Police investigating Sean Taylor's death say they've found no indication the Washington Redskins safety was targeted or knew the assailant who broke into his home.
Miami-Dade police director Robert Parker called it "more like a random event."
"There's nothing that indicates thus far that there's some kind of involvement on the victim's part," he said Wednesday.
Evidence indicates one or more intruders barged into Taylor's home in an affluent Miami suburb early Monday, Parker said. After a confrontation inside the house, the 24-year-old was shot once in the upper leg and died early Tuesday after losing a tremendous amount of blood.
Police said they had no suspects, and were still investigating a possible link to a Nov. 17 break-in at Taylor's home, during which they said someone pried open a front window, rifled through drawers and left a kitchen knife on a bed.
"We have no reason to think this was anything other than a burglary or a robbery involving an intruder," Parker said.
Taylor's funeral will be held Monday at 11 a.m. at Pharmed Arena on the campus of Florida International University in Miami.

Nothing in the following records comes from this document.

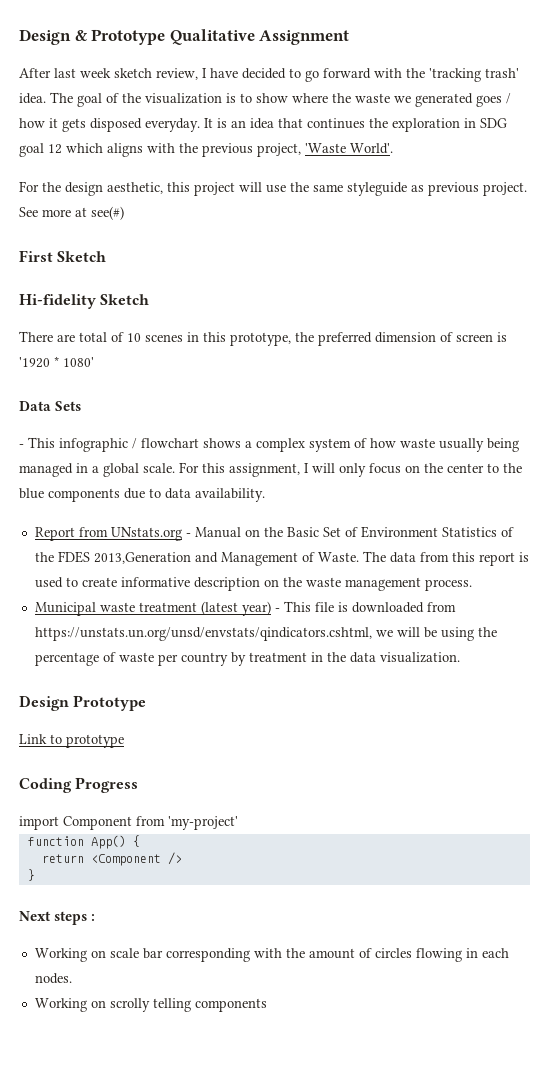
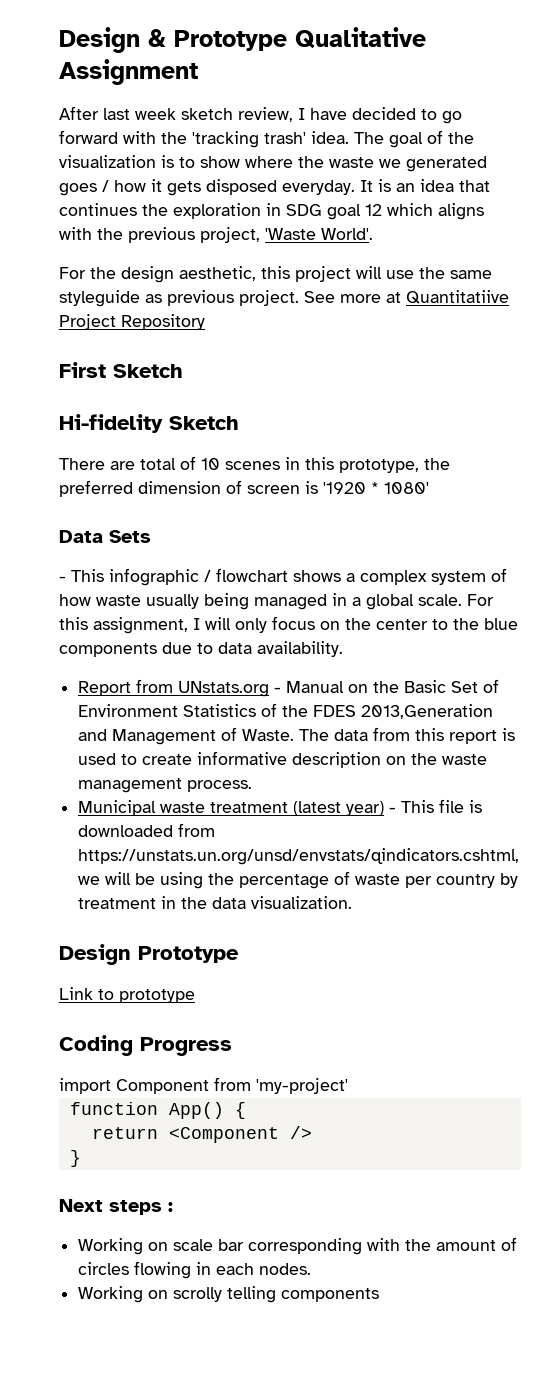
- See more at see(#)
+ See more at Quantitatiive Project Repository

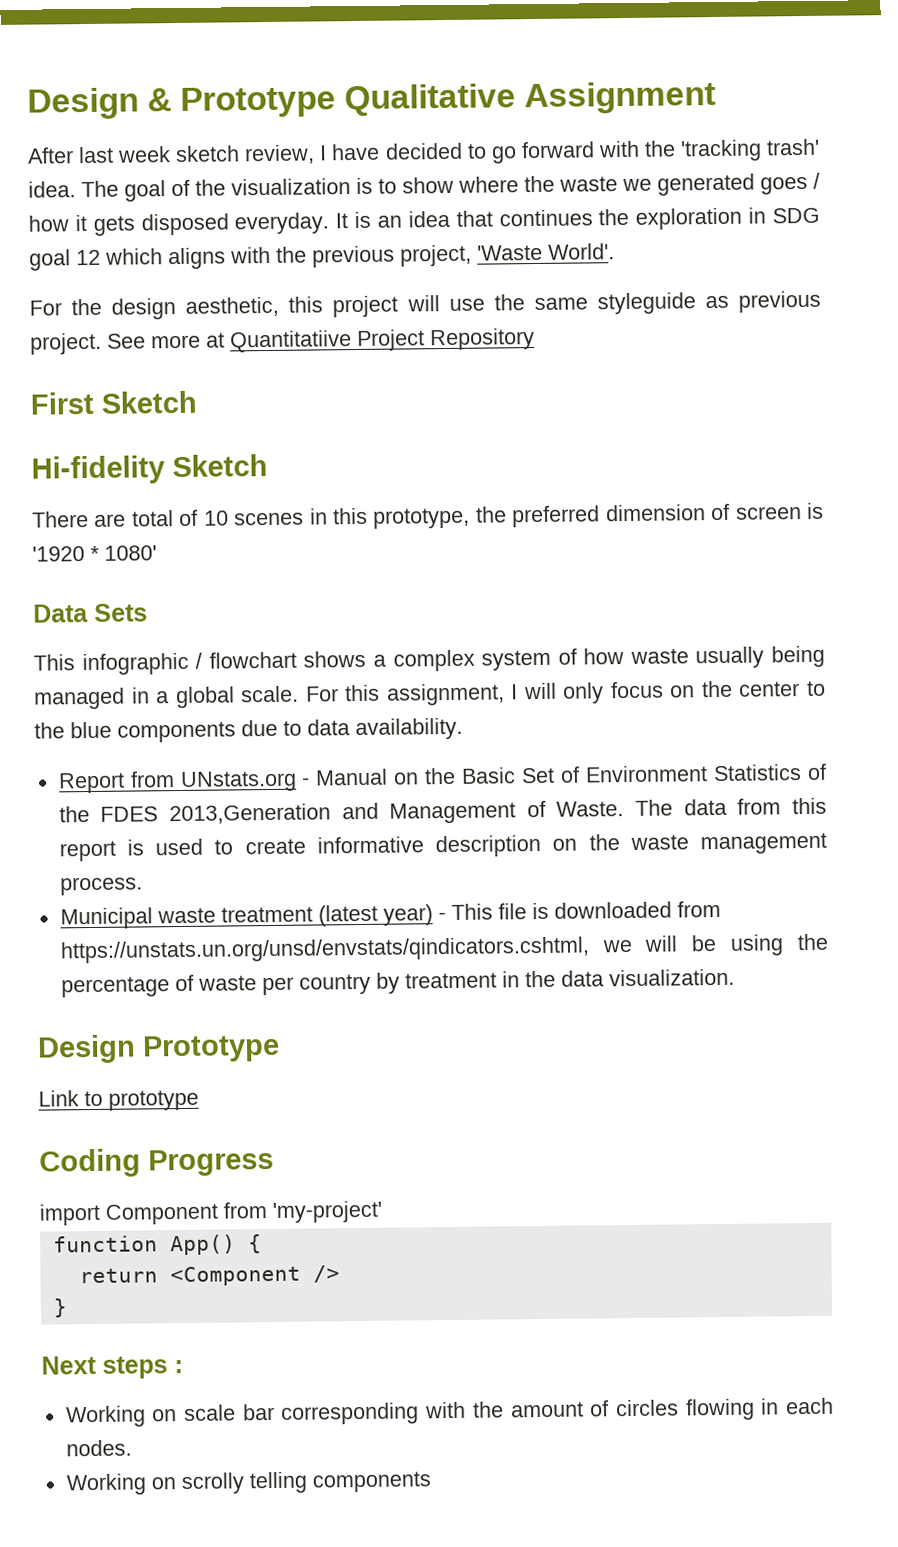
- - This infographic / flowchart shows a complex system of how waste usually being managed in a global scale.
+ This infographic / flowchart shows a complex system of how waste usually being managed in a global scale.

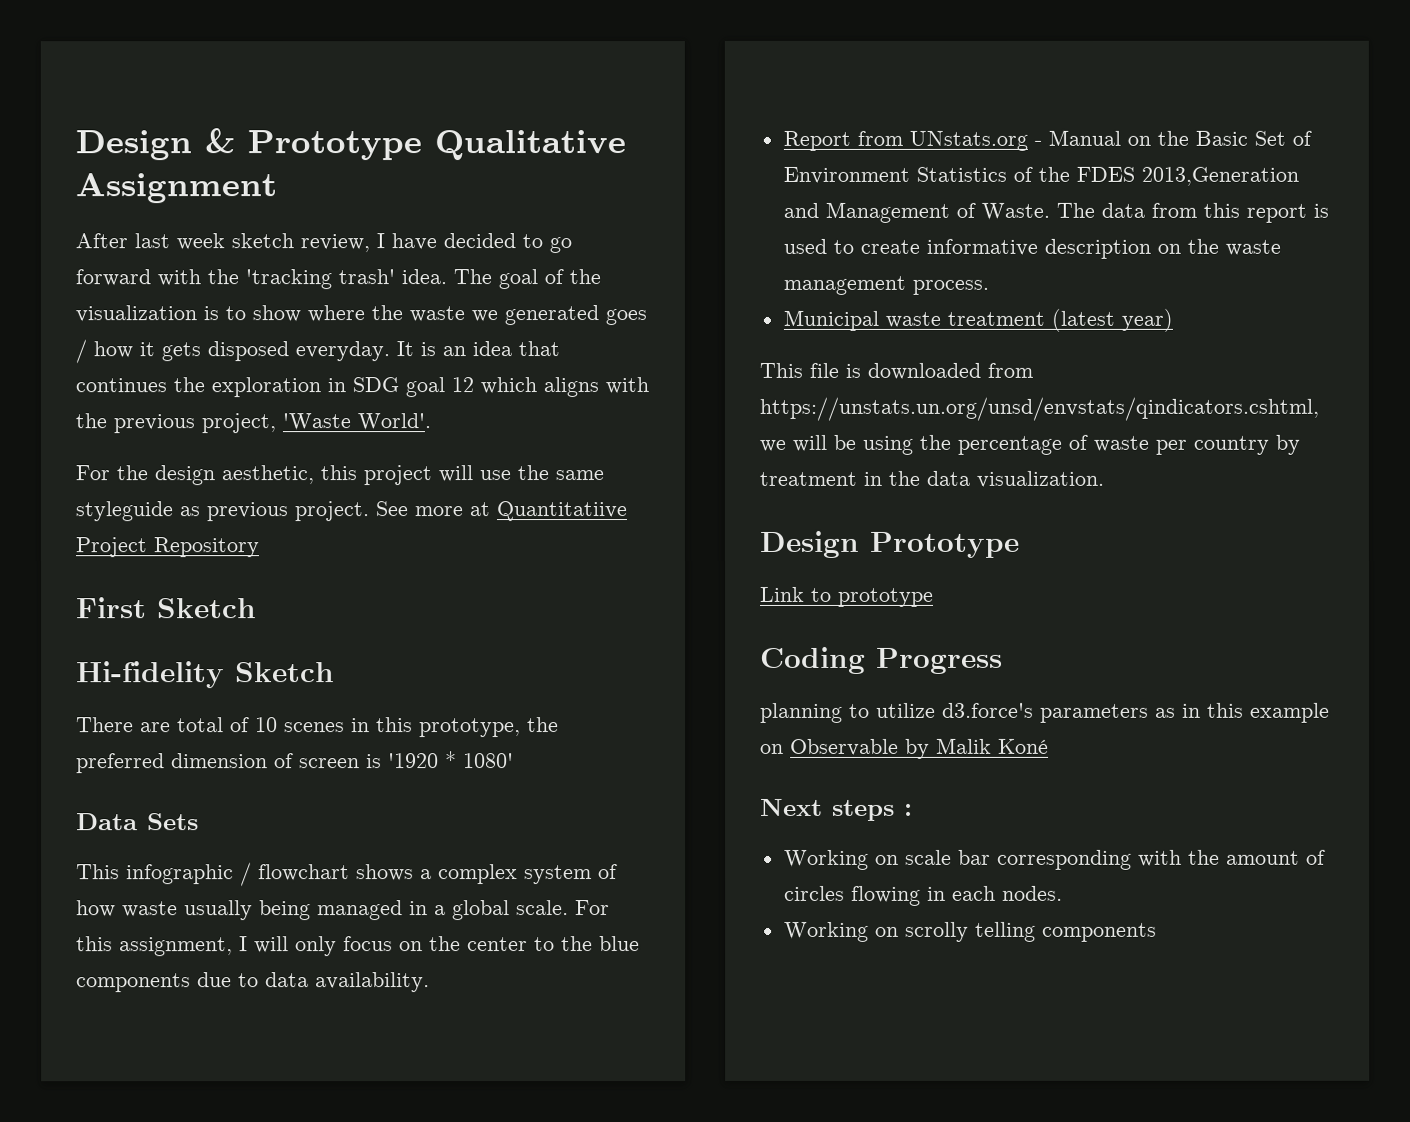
- Municipal waste treatment (latest year) - This file is downloaded from https://unstats.un.org/unsd/envstats/qindicators.cshtml, we will be using the percentage of waste per country by treatment in the data visualization.
+ Municipal waste treatment (latest year)
+ This file is downloaded from https://unstats.un.org/unsd/envstats/qindicators.cshtml, we will be using the percentage of waste per country by treatment in the data visualization.
- import Component from 'my-project'
- function App() {
- return <Component />
- }
+ planning to utilize d3.force's parameters as in this example on Observable by Malik Koné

Redskins owner Dan Snyder is making arrangements for the entire football organization to attend.
At Redskins Park on Wednesday, Taylor's family and teammates came together to privately share tears and memories. Taylor's father, Pedro Taylor, and girlfriend Jackie Garcia both addressed the team.
"Many of these guys were wondering, 'How in the world am I going to go out and do this on Sunday?'" said Brett Fuller, the team chaplain. "And when Mr. Taylor stood up and said go out and win these next five and make it to the playoffs, we felt a surge in the room, that he almost gave us permission to play well."
Taylor's father didn't state the team should win in honor or memory of his son, but many players adopted that feeling nonetheless. The Redskins (5-6) are in contention for a playoff berth despite three straight losses.
"We all know that's something Sean would want for us," defensive end Andre Carter said. "You've got to keep on moving forward."
The team then began to attempt to focus on preparations for Sunday's home game against the Buffalo Bills. Players went to their game-planning meetings — which were shorter than normal — and later held a quieter-than-usual afternoon practice.
"Nothing was normal about today," linebacker London Fletcher said. "We had the meetings, but it wasn't the normal type of meetings. Practice, it was practice, but it just wasn't the same type of feeling, so to speak. We tried to make it feel the same, but I found myself thinking about Sean and imagining him out on the football field playing free safety for us."
Taylor's locker remained untouched, but the Redskins made the uncomfortably necessary move of dropping him from the official roster as part of a series of personnel moves.
The NFL announced that every player league-wide will wear a No. 21 decal on his helmet at this weekend's games to honor Taylor. Redskins players will wear the decal for the remainder of the season.
Carter was coping with the loss of a teammate for the second time in three years. He played for the San Francisco 49ers when offensive lineman Thomas Herrion died of a heart attack after a preseason game in September 2005. 49ers coach Mike Nolan called Gibbs on Tuesday night to offer sympathy and advice.
"I've experienced the death of two teammates," Carter said. "No person wants to say that."
While players found it difficult to stay focused on Xs and Os in the meetings, the physical nature of the practice was somewhat therapeutic.
"Unfortunately, these guys don't get bereavement leave," Fuller said. "They've got to work through it. They have to live through it. Football is a passion game, and if your soul's broken, if your soul's hurting, it's tough to go out there and give it all."